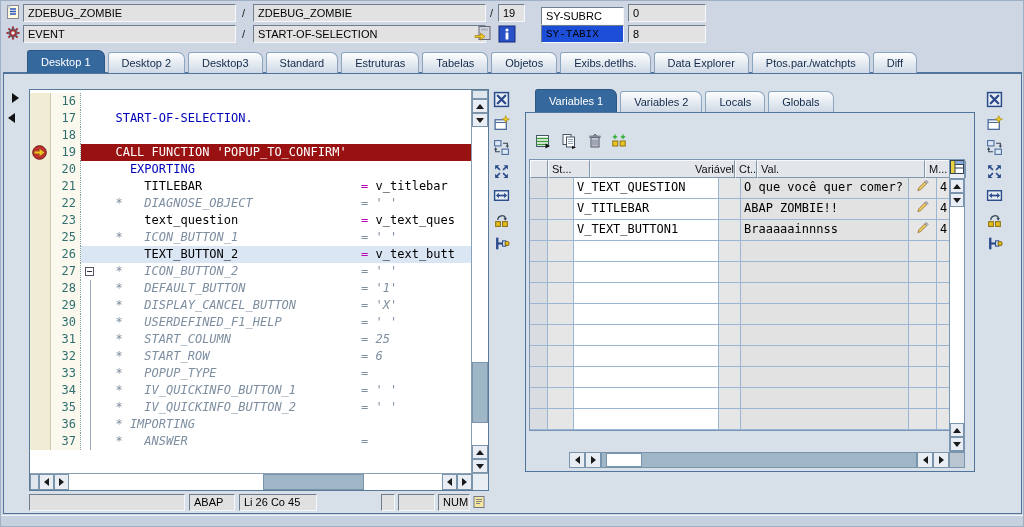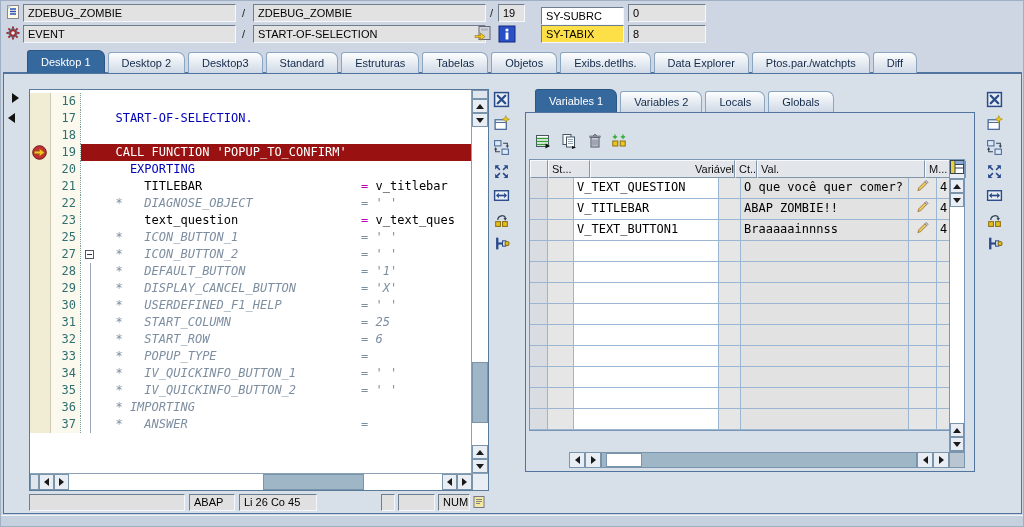--- a/index.html
+++ b/index.html
@@ -3,21 +3,21 @@
 <meta charset="utf-8">
 <style>
   html,body{margin:0;padding:0;background:#b8c4d4;}
   .window{position:relative;width:1024px;height:527px;background:#cdd6e2;overflow:hidden;
           font-family:"Liberation Sans",sans-serif;border:1px solid #9fb0c4;box-sizing:border-box;}
   
   .fld{position:absolute;height:18px;background:#e2e2e2;border:1px solid;
        border-color:#6e7e8e #f4f8fc #f4f8fc #6e7e8e;font-size:11px;line-height:16px;
        padding-left:4px;color:#000;box-sizing:border-box;white-space:nowrap;overflow:hidden;}
   .fld.white{background:#ffffff;}
-  .fld.yellow{background:#fde047;}
+  .fld.yellow{background:#1d4ed8;font-family:Liberation Mono, monospace;}
   .sep{position:absolute;font-size:11px;color:#222;}
   .hicon{position:absolute;width:18px;height:18px;}
   
   .tabsrow{position:absolute;display:flex;align-items:flex-end;z-index:3;}
   .tab{height:20px;line-height:20px;padding:0 13px;margin-right:3px;font-size:11px;color:#13294a;
        background:linear-gradient(#fdfefe,#cfd9e6);border:1px solid #8aa5c0;border-bottom:none;
        border-radius:3px 7px 0 0;cursor:default;white-space:nowrap;}
   .tab.active{height:22px;line-height:22px;background:#35689d;color:#ffffff;border-color:#2c5684;}
   .content-bg{position:absolute;left:2px;top:71px;width:1019px;height:442px;background:#d7dfe9;
               border:1px solid #51749f;border-top:2px solid #51749f;box-sizing:border-box;z-index:0;}
@@ -161,20 +161,21 @@
           <div class="crow"><div class="cg"></div><div class="cn">18</div><div class="cx"><div class="cf"></div><div class="cc"></div></div></div>
           <div class="crow"><div class="cg"><span class="bpic"><svg viewBox="0 0 15 15" width="15" height="15">
                   <circle cx="7.5" cy="7.5" r="6.8" fill="#c03030" stroke="#701818"></circle>
                   <path d="M2.5 6.3 H7.5 V3.8 L12.5 7.5 L7.5 11.2 V8.7 H2.5 Z" fill="#f0c820" stroke="#907010" stroke-width="0.5"></path>
                 </svg></span></div><div class="cn">19</div><div class="cx hl-stmt"><div class="cf"></div><div class="cc"><span class="wh">  CALL FUNCTION 'POPUP_TO_CONFIRM'</span></div></div></div>
           <div class="crow"><div class="cg"></div><div class="cn">20</div><div class="cx"><div class="cf"></div><div class="cc"><span class="kw">    EXPORTING</span></div></div></div>
           <div class="crow"><div class="cg"></div><div class="cn">21</div><div class="cx"><div class="cf"></div><div class="cc"><span class="id">      TITLEBAR                      </span><span class="op">= </span><span class="id">v_titlebar</span></div></div></div>
           <div class="crow"><div class="cg"></div><div class="cn">22</div><div class="cx"><div class="cf"></div><div class="cc"><span class="cm">  *   DIAGNOSE_OBJECT               = ' '</span></div></div></div>
           <div class="crow"><div class="cg"></div><div class="cn">23</div><div class="cx"><div class="cf"></div><div class="cc"><span class="id">      text_question                 </span><span class="op">= </span><span class="id">v_text_ques</span></div></div></div>
           <div class="crow"><div class="cg"></div><div class="cn">25</div><div class="cx"><div class="cf"></div><div class="cc"><span class="cm">  *   ICON_BUTTON_1                 = ' '</span></div></div></div>
+          <div class="crow"><div class="cg"></div><div class="cn">26</div><div class="cx hl-sel"><div class="cf"></div><div class="cc"><span class="id">      TEXT_BUTTON_2                 </span><span class="op">= </span><span class="id">v_text_butt</span></div></div></div>
           <div class="crow"><div class="cg"></div><div class="cn">27</div><div class="cx"><div class="cf"><span class="fbox"></span></div><div class="cc"><span class="cm">  *   ICON_BUTTON_2                 = ' '</span></div></div></div>
           <div class="crow"><div class="cg"></div><div class="cn">28</div><div class="cx"><div class="cf fline"></div><div class="cc"><span class="cm">  *   DEFAULT_BUTTON                = '1'</span></div></div></div>
           <div class="crow"><div class="cg"></div><div class="cn">29</div><div class="cx"><div class="cf fline"></div><div class="cc"><span class="cm">  *   DISPLAY_CANCEL_BUTTON         = 'X'</span></div></div></div>
           <div class="crow"><div class="cg"></div><div class="cn">30</div><div class="cx"><div class="cf fline"></div><div class="cc"><span class="cm">  *   USERDEFINED_F1_HELP           = ' '</span></div></div></div>
           <div class="crow"><div class="cg"></div><div class="cn">31</div><div class="cx"><div class="cf fline"></div><div class="cc"><span class="cm">  *   START_COLUMN                  = 25</span></div></div></div>
           <div class="crow"><div class="cg"></div><div class="cn">32</div><div class="cx"><div class="cf fline"></div><div class="cc"><span class="cm">  *   START_ROW                     = 6</span></div></div></div>
           <div class="crow"><div class="cg"></div><div class="cn">33</div><div class="cx"><div class="cf fline"></div><div class="cc"><span class="cm">  *   POPUP_TYPE                    =</span></div></div></div>
           <div class="crow"><div class="cg"></div><div class="cn">34</div><div class="cx"><div class="cf fline"></div><div class="cc"><span class="cm">  *   IV_QUICKINFO_BUTTON_1         = ' '</span></div></div></div>
           <div class="crow"><div class="cg"></div><div class="cn">35</div><div class="cx"><div class="cf fline"></div><div class="cc"><span class="cm">  *   IV_QUICKINFO_BUTTON_2         = ' '</span></div></div></div>
           <div class="crow"><div class="cg"></div><div class="cn">36</div><div class="cx"><div class="cf fline"></div><div class="cc"><span class="cm">  * IMPORTING</span></div></div></div>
⁂
REQUIRED ACTION:
Without the pictures, return the entries exactly as they appear.

TASK OUTPUT:
--- a/index.html
+++ b/index.html
@@ -3,21 +3,21 @@
 <meta charset="utf-8">
 <style>
   html,body{margin:0;padding:0;background:#b8c4d4;}
   .window{position:relative;width:1024px;height:527px;background:#cdd6e2;overflow:hidden;
           font-family:"Liberation Sans",sans-serif;border:1px solid #9fb0c4;box-sizing:border-box;}
   
   .fld{position:absolute;height:18px;background:#e2e2e2;border:1px solid;
        border-color:#6e7e8e #f4f8fc #f4f8fc #6e7e8e;font-size:11px;line-height:16px;
        padding-left:4px;color:#000;box-sizing:border-box;white-space:nowrap;overflow:hidden;}
   .fld.white{background:#ffffff;}
-  .fld.yellow{background:#fde047;}
+  .fld.yellow{background:#1d4ed8;font-family:Liberation Mono, monospace;}
   .sep{position:absolute;font-size:11px;color:#222;}
   .hicon{position:absolute;width:18px;height:18px;}
   
   .tabsrow{position:absolute;display:flex;align-items:flex-end;z-index:3;}
   .tab{height:20px;line-height:20px;padding:0 13px;margin-right:3px;font-size:11px;color:#13294a;
        background:linear-gradient(#fdfefe,#cfd9e6);border:1px solid #8aa5c0;border-bottom:none;
        border-radius:3px 7px 0 0;cursor:default;white-space:nowrap;}
   .tab.active{height:22px;line-height:22px;background:#35689d;color:#ffffff;border-color:#2c5684;}
   .content-bg{position:absolute;left:2px;top:71px;width:1019px;height:442px;background:#d7dfe9;
               border:1px solid #51749f;border-top:2px solid #51749f;box-sizing:border-box;z-index:0;}
@@ -161,20 +161,21 @@
           <div class="crow"><div class="cg"></div><div class="cn">18</div><div class="cx"><div class="cf"></div><div class="cc"></div></div></div>
           <div class="crow"><div class="cg"><span class="bpic"><svg viewBox="0 0 15 15" width="15" height="15">
                   <circle cx="7.5" cy="7.5" r="6.8" fill="#c03030" stroke="#701818"></circle>
                   <path d="M2.5 6.3 H7.5 V3.8 L12.5 7.5 L7.5 11.2 V8.7 H2.5 Z" fill="#f0c820" stroke="#907010" stroke-width="0.5"></path>
                 </svg></span></div><div class="cn">19</div><div class="cx hl-stmt"><div class="cf"></div><div class="cc"><span class="wh">  CALL FUNCTION 'POPUP_TO_CONFIRM'</span></div></div></div>
           <div class="crow"><div class="cg"></div><div class="cn">20</div><div class="cx"><div class="cf"></div><div class="cc"><span class="kw">    EXPORTING</span></div></div></div>
           <div class="crow"><div class="cg"></div><div class="cn">21</div><div class="cx"><div class="cf"></div><div class="cc"><span class="id">      TITLEBAR                      </span><span class="op">= </span><span class="id">v_titlebar</span></div></div></div>
           <div class="crow"><div class="cg"></div><div class="cn">22</div><div class="cx"><div class="cf"></div><div class="cc"><span class="cm">  *   DIAGNOSE_OBJECT               = ' '</span></div></div></div>
           <div class="crow"><div class="cg"></div><div class="cn">23</div><div class="cx"><div class="cf"></div><div class="cc"><span class="id">      text_question                 </span><span class="op">= </span><span class="id">v_text_ques</span></div></div></div>
           <div class="crow"><div class="cg"></div><div class="cn">25</div><div class="cx"><div class="cf"></div><div class="cc"><span class="cm">  *   ICON_BUTTON_1                 = ' '</span></div></div></div>
+          <div class="crow"><div class="cg"></div><div class="cn">26</div><div class="cx hl-sel"><div class="cf"></div><div class="cc"><span class="id">      TEXT_BUTTON_2                 </span><span class="op">= </span><span class="id">v_text_butt</span></div></div></div>
           <div class="crow"><div class="cg"></div><div class="cn">27</div><div class="cx"><div class="cf"><span class="fbox"></span></div><div class="cc"><span class="cm">  *   ICON_BUTTON_2                 = ' '</span></div></div></div>
           <div class="crow"><div class="cg"></div><div class="cn">28</div><div class="cx"><div class="cf fline"></div><div class="cc"><span class="cm">  *   DEFAULT_BUTTON                = '1'</span></div></div></div>
           <div class="crow"><div class="cg"></div><div class="cn">29</div><div class="cx"><div class="cf fline"></div><div class="cc"><span class="cm">  *   DISPLAY_CANCEL_BUTTON         = 'X'</span></div></div></div>
           <div class="crow"><div class="cg"></div><div class="cn">30</div><div class="cx"><div class="cf fline"></div><div class="cc"><span class="cm">  *   USERDEFINED_F1_HELP           = ' '</span></div></div></div>
           <div class="crow"><div class="cg"></div><div class="cn">31</div><div class="cx"><div class="cf fline"></div><div class="cc"><span class="cm">  *   START_COLUMN                  = 25</span></div></div></div>
           <div class="crow"><div class="cg"></div><div class="cn">32</div><div class="cx"><div class="cf fline"></div><div class="cc"><span class="cm">  *   START_ROW                     = 6</span></div></div></div>
           <div class="crow"><div class="cg"></div><div class="cn">33</div><div class="cx"><div class="cf fline"></div><div class="cc"><span class="cm">  *   POPUP_TYPE                    =</span></div></div></div>
           <div class="crow"><div class="cg"></div><div class="cn">34</div><div class="cx"><div class="cf fline"></div><div class="cc"><span class="cm">  *   IV_QUICKINFO_BUTTON_1         = ' '</span></div></div></div>
           <div class="crow"><div class="cg"></div><div class="cn">35</div><div class="cx"><div class="cf fline"></div><div class="cc"><span class="cm">  *   IV_QUICKINFO_BUTTON_2         = ' '</span></div></div></div>
           <div class="crow"><div class="cg"></div><div class="cn">36</div><div class="cx"><div class="cf fline"></div><div class="cc"><span class="cm">  * IMPORTING</span></div></div></div>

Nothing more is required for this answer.